*Exercise objective*
If a record holds a picture, drop the picture and repeat everything else word for word.

*Records shown*

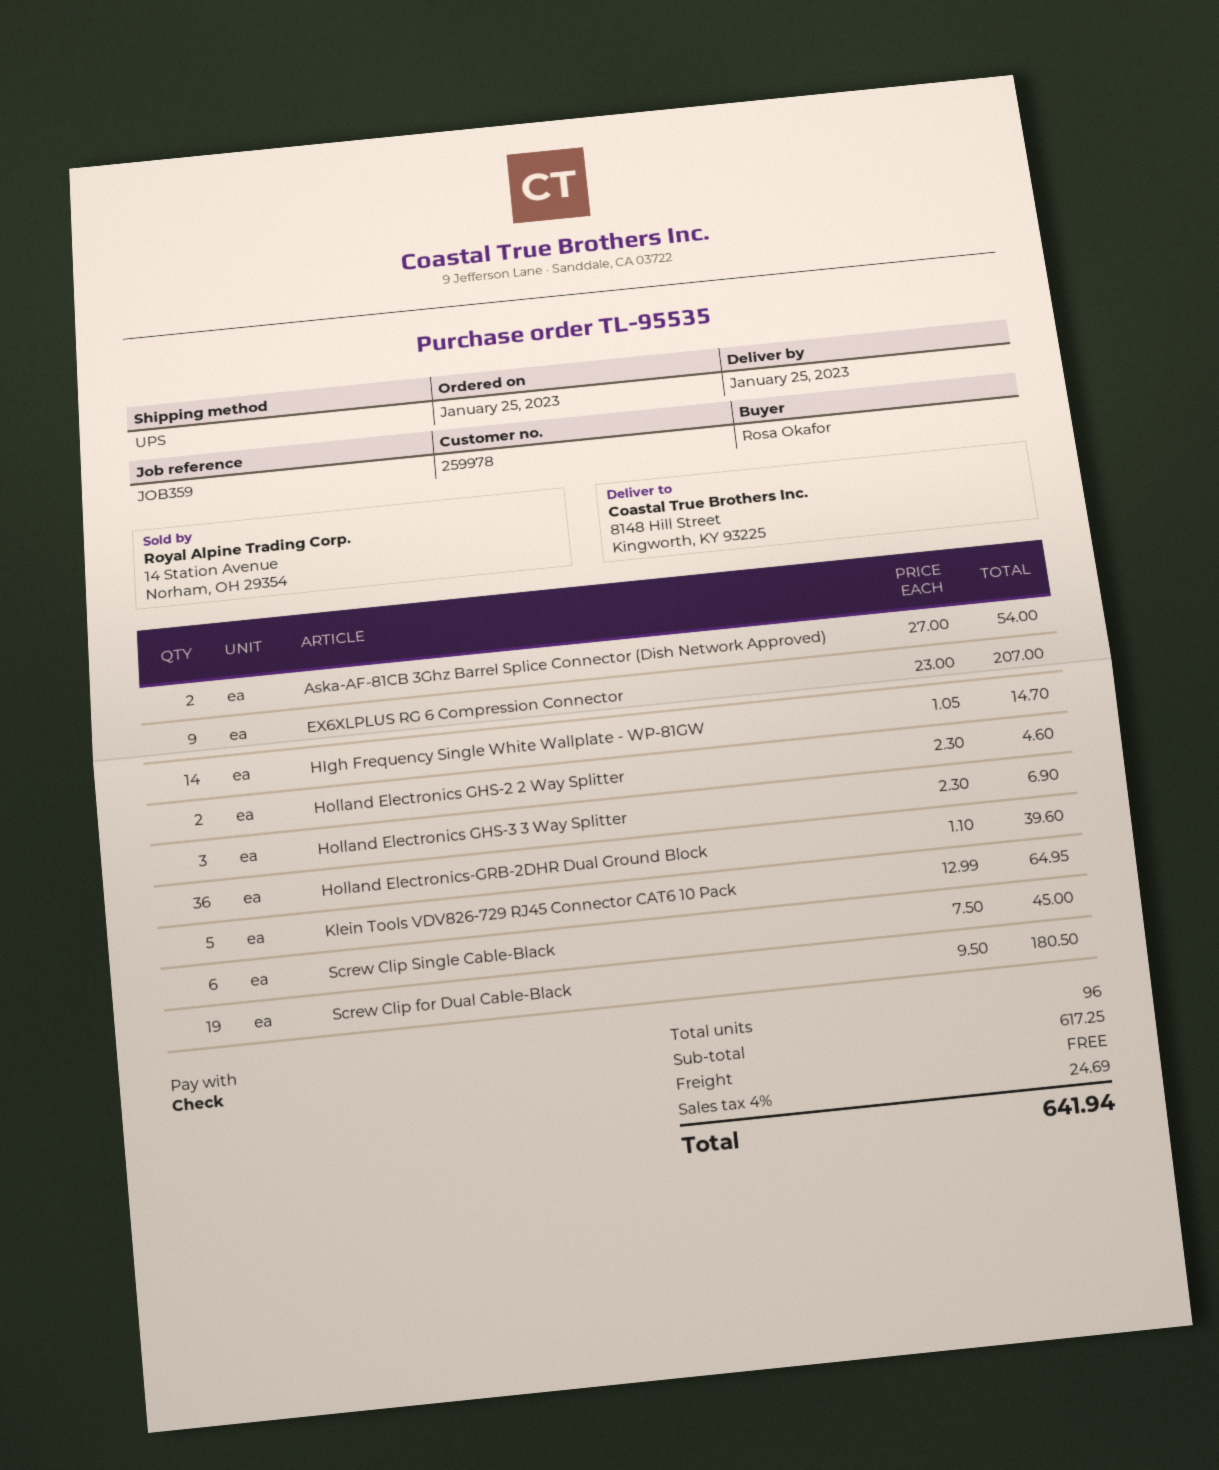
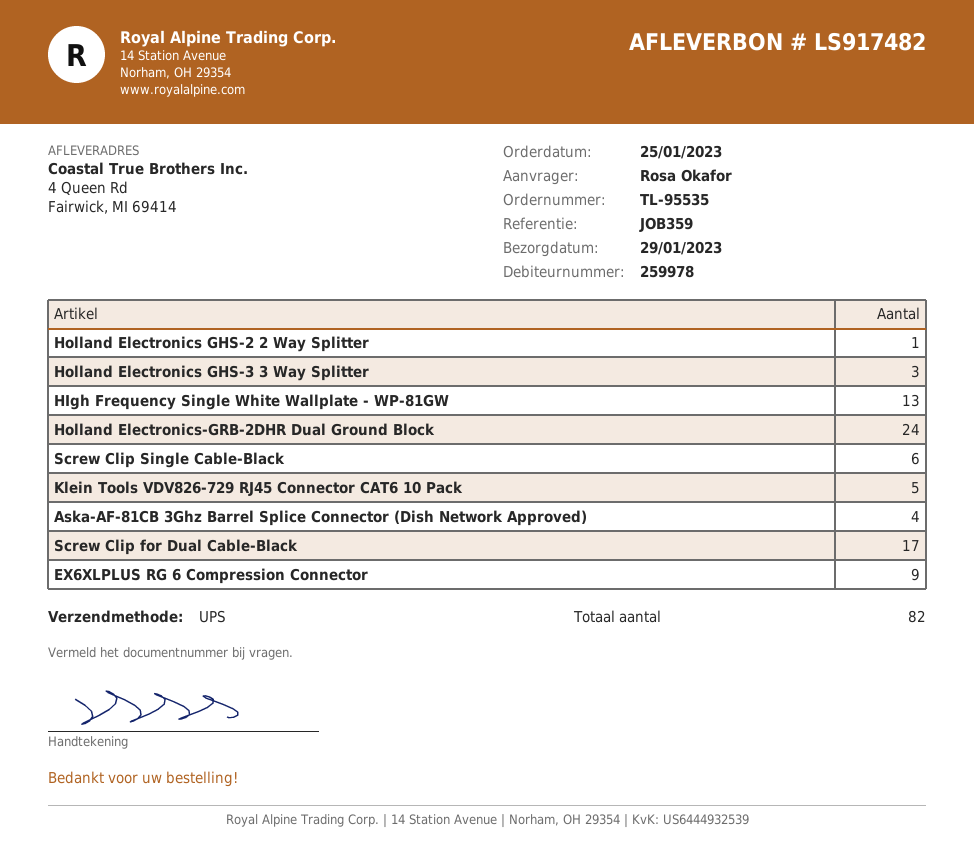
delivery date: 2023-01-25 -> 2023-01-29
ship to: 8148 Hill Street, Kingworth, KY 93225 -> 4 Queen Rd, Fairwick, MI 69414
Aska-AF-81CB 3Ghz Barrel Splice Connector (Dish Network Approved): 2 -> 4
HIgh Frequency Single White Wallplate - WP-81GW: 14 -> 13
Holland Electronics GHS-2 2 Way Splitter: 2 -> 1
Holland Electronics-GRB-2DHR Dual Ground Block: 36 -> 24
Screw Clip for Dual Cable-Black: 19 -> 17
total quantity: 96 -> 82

*Response*
delivery date: 2023-01-25 -> 2023-01-29
ship to: 8148 Hill Street, Kingworth, KY 93225 -> 4 Queen Rd, Fairwick, MI 69414
Aska-AF-81CB 3Ghz Barrel Splice Connector (Dish Network Approved): 2 -> 4
HIgh Frequency Single White Wallplate - WP-81GW: 14 -> 13
Holland Electronics GHS-2 2 Way Splitter: 2 -> 1
Holland Electronics-GRB-2DHR Dual Ground Block: 36 -> 24
Screw Clip for Dual Cable-Black: 19 -> 17
total quantity: 96 -> 82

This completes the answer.